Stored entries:
════════════════════

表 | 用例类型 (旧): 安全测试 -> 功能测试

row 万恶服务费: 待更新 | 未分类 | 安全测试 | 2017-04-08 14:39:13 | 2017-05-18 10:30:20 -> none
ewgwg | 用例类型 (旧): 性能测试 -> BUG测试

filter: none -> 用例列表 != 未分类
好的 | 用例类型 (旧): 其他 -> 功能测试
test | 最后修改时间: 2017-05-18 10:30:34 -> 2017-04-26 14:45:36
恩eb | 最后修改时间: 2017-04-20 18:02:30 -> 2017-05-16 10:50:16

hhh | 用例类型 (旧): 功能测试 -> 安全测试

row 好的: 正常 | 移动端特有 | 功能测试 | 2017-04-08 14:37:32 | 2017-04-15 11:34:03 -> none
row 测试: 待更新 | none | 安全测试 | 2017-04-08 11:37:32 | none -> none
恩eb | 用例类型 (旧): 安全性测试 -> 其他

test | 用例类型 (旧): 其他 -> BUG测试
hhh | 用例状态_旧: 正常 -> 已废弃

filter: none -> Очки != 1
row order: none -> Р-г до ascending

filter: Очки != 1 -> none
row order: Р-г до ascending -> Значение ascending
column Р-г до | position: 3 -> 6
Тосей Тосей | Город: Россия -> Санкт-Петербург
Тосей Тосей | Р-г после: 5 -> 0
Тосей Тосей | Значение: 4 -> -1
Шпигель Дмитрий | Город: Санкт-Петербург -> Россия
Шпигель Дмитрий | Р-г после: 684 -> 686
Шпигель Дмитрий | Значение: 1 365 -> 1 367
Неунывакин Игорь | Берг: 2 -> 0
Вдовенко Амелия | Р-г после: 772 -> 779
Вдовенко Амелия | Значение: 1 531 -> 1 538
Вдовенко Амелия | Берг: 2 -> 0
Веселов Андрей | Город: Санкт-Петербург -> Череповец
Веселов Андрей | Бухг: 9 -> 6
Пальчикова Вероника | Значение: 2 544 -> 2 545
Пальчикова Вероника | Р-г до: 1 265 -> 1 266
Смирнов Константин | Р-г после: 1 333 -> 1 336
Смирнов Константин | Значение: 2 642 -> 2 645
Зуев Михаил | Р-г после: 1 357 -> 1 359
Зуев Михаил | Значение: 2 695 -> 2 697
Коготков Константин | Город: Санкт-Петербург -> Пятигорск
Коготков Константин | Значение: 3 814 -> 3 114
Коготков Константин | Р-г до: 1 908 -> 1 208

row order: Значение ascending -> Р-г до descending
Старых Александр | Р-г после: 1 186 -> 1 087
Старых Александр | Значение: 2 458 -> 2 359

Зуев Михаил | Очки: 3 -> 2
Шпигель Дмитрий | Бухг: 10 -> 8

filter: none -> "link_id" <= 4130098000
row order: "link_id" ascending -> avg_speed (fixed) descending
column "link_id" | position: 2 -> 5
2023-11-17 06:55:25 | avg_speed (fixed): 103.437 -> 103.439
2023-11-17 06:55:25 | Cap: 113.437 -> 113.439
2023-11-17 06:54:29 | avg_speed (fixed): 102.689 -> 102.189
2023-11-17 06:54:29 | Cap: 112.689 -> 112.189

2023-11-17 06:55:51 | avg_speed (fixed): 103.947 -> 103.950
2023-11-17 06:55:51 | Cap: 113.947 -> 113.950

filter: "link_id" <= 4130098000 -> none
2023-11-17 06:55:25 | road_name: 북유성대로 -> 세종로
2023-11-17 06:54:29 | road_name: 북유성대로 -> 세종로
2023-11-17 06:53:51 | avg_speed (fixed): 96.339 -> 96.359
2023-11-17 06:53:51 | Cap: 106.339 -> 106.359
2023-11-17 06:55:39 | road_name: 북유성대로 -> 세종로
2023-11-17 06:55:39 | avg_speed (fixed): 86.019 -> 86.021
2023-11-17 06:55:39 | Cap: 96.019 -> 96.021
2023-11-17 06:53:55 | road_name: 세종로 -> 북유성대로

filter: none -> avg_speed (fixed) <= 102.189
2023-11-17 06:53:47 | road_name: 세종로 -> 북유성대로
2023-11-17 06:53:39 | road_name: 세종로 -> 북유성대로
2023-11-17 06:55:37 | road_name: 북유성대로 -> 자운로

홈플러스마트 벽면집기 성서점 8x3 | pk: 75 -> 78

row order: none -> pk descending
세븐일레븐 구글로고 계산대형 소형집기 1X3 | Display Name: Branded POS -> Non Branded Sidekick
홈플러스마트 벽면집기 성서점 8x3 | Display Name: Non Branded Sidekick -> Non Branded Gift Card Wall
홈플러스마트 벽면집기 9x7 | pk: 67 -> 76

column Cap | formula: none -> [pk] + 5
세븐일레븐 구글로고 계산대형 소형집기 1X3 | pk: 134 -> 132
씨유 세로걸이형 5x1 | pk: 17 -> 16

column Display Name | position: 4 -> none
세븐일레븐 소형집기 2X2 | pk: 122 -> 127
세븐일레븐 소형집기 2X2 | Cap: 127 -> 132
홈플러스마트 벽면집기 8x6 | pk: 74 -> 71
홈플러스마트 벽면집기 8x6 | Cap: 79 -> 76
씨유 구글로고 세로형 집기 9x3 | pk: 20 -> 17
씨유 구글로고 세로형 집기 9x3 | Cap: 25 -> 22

════════════════════

◆ Brief ◆
Start with the line above that contains "avg_speed (fixed) descending" and stop after the line that contains "2023-11-17 06:53:51 | avg_speed". Output those lines exactly, and only those.

◆ Solution for this task ◆
row order: "link_id" ascending -> avg_speed (fixed) descending
column "link_id" | position: 2 -> 5
2023-11-17 06:55:25 | avg_speed (fixed): 103.437 -> 103.439
2023-11-17 06:55:25 | Cap: 113.437 -> 113.439
2023-11-17 06:54:29 | avg_speed (fixed): 102.689 -> 102.189
2023-11-17 06:54:29 | Cap: 112.689 -> 112.189

2023-11-17 06:55:51 | avg_speed (fixed): 103.947 -> 103.950
2023-11-17 06:55:51 | Cap: 113.947 -> 113.950

filter: "link_id" <= 4130098000 -> none
2023-11-17 06:55:25 | road_name: 북유성대로 -> 세종로
2023-11-17 06:54:29 | road_name: 북유성대로 -> 세종로
2023-11-17 06:53:51 | avg_speed (fixed): 96.339 -> 96.359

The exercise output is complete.